UBS Group AG may this week report earnings that trailed US peers as litigation charges continue to weigh on Europe’s lenders and their retreat from debt trading limits the boost from higher interest rates.
Switzerland’s largest bank will probably report a 21 per cent increase in pretax profit in the fourth quarter to 282 million francs ($282 million), according to George Karamanos, a London-based analyst at Keefe, Bruyette & Woods. That compares with a 64 per cent average gain reported this month by five Wall Street peers including Goldman Sachs Group Inc., which saw pretax profit spike 217 per cent. UBS’s own survey of 22 analysts is for an even lower increase of 6.4 per cent.
The Zurich-based lender is the first of Europe’s big global banks to report fourth-quarter earnings. Many of them, like Credit Suisse Group AG and Deutsche Bank AG, have been forced to cut costs and reduce capital-intensive debt trading as negative interest rates erode revenue and misconduct charges weigh on their finances.
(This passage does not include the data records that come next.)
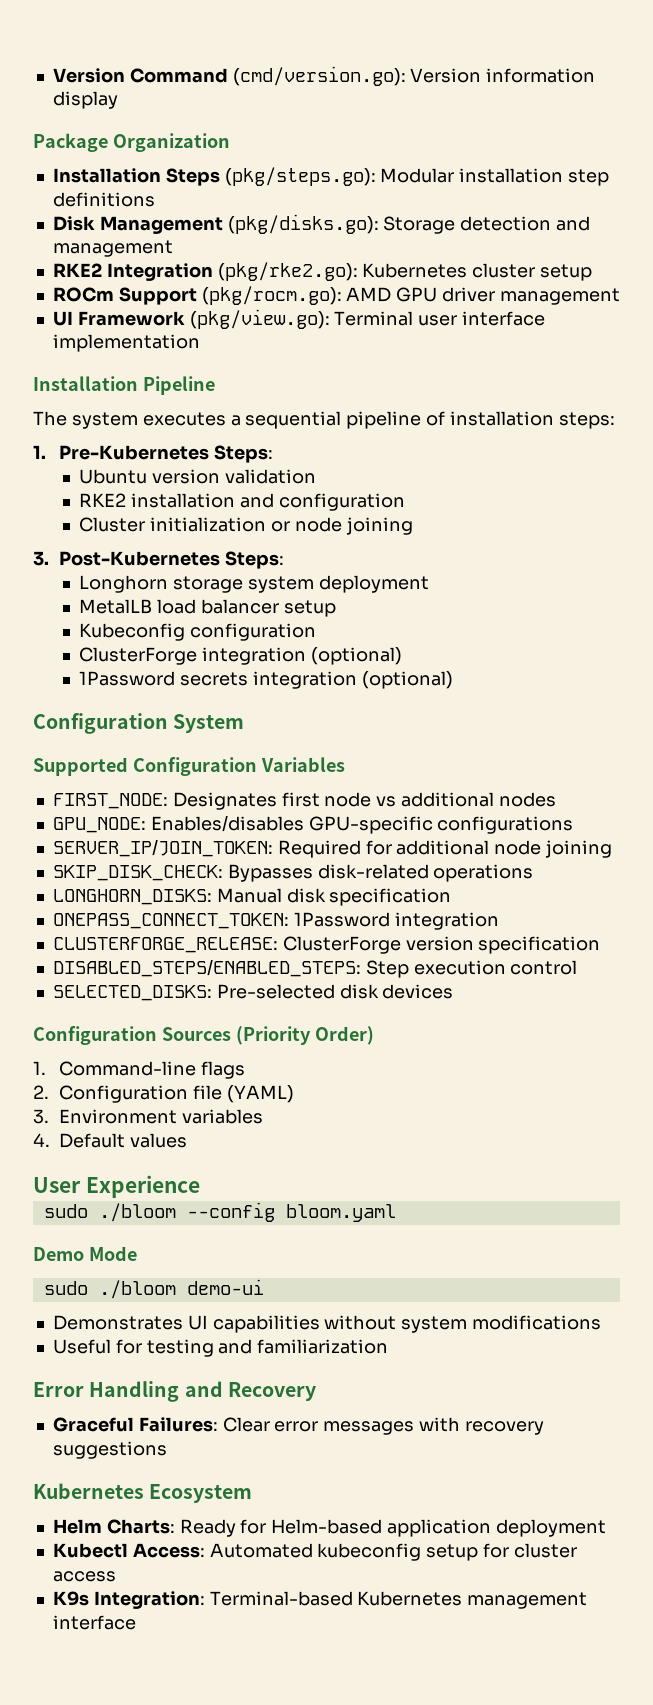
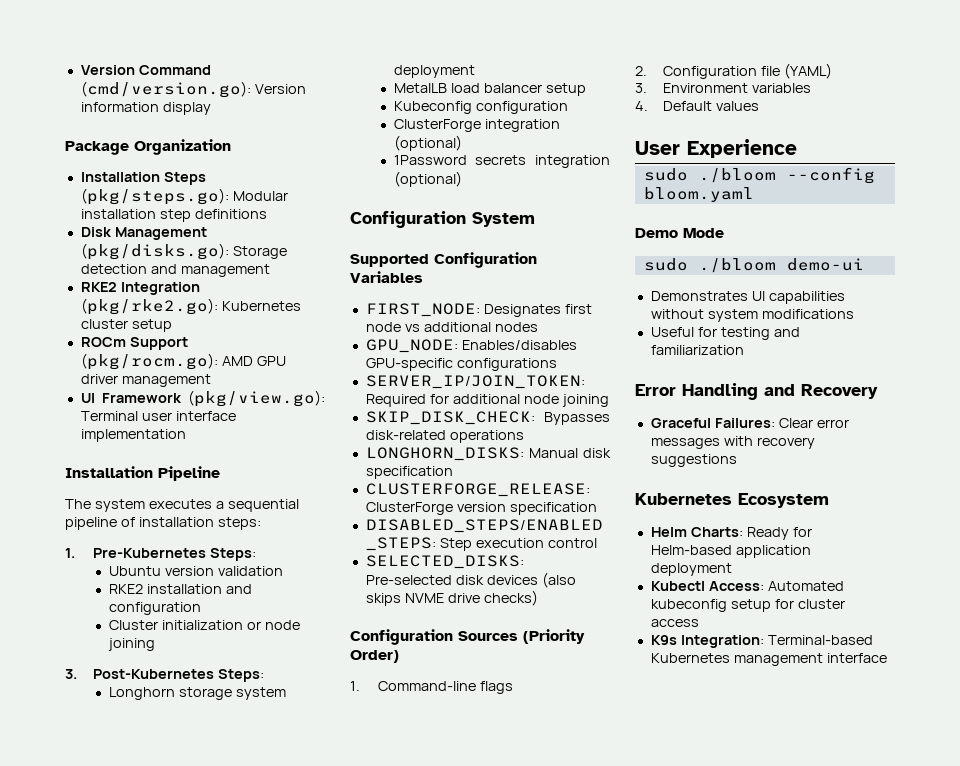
- ONEPASS_CONNECT_TOKEN: 1Password integration
- SELECTED_DISKS: Pre-selected disk devices
+ SELECTED_DISKS: Pre-selected disk devices (also skips NVME drive checks)

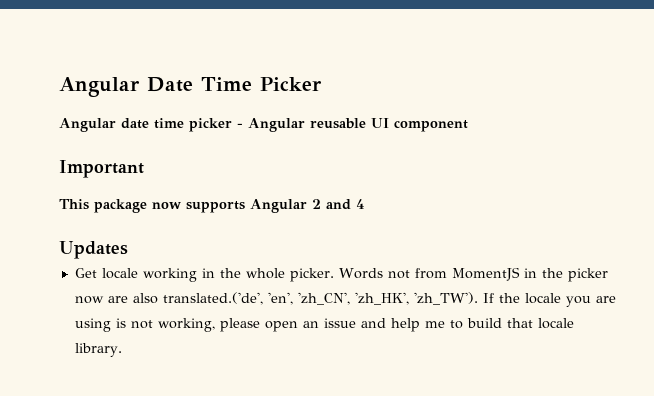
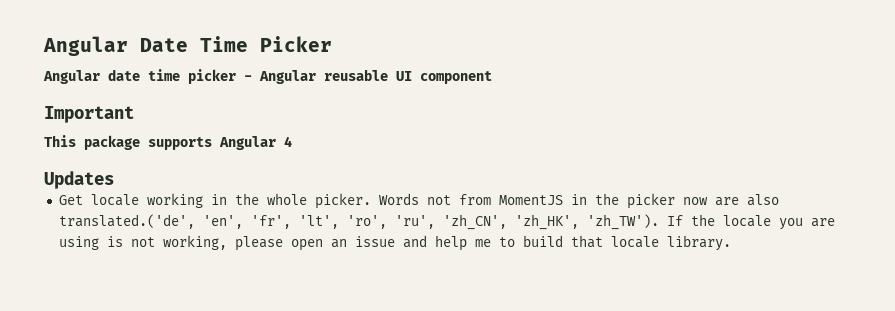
- This package now supports Angular 2 and 4
+ This package supports Angular 4
- Words not from MomentJS in the picker now are also translated.('de', 'en', 'zh_CN', 'zh_HK', 'zh_TW').
+ Words not from MomentJS in the picker now are also translated.('de', 'en', 'fr', 'lt', 'ro', 'ru', 'zh_CN', 'zh_HK', 'zh_TW').

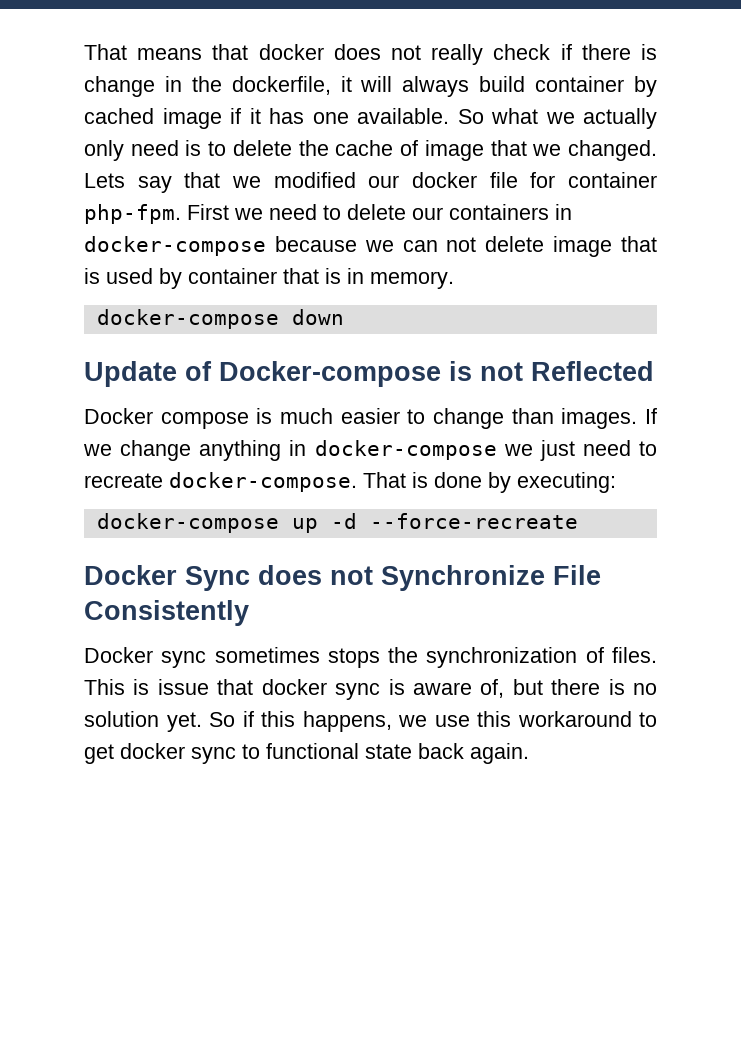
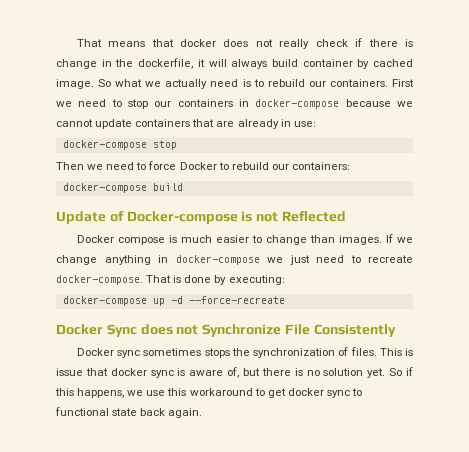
- That means that docker does not really check if there is change in the dockerfile, it will always build container by cached image if it has one available.
+ That means that docker does not really check if there is change in the dockerfile, it will always build container by cached image.
- So what we actually only need is to delete the cache of image that we changed. Lets say that we modified our docker file for container php-fpm.
+ So what we actually need is to rebuild our containers.
- First we need to delete our containers in docker-compose because we can not delete image that is used by container that is in memory.
- docker-compose down
+ First we need to stop our containers in docker-compose because we cannot update containers that are already in use:
+ docker-compose stop
+ Then we need to force Docker to rebuild our containers:
+ docker-compose build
Sergio Ermotti, UBS’s chief executive officer, retreated from large parts of investment banking in late 2012, seeking a more stable, less risky source of income in wealth management.
Below are three key figures analysts will be looking at when UBS reports earnings on Friday.
Analysts surveyed by UBS expect the bank to set aside 544 million francs this quarter for expenses tied to a US investigation into its sales of mortgage securities before the financial crisis. Credit Suisse and Deutsche Bank last month agreed to a combined $12.5 billion in settlements to end similar investigations. UBS is one of a handful of European lenders that have yet to settle official probes of their US mortgage business.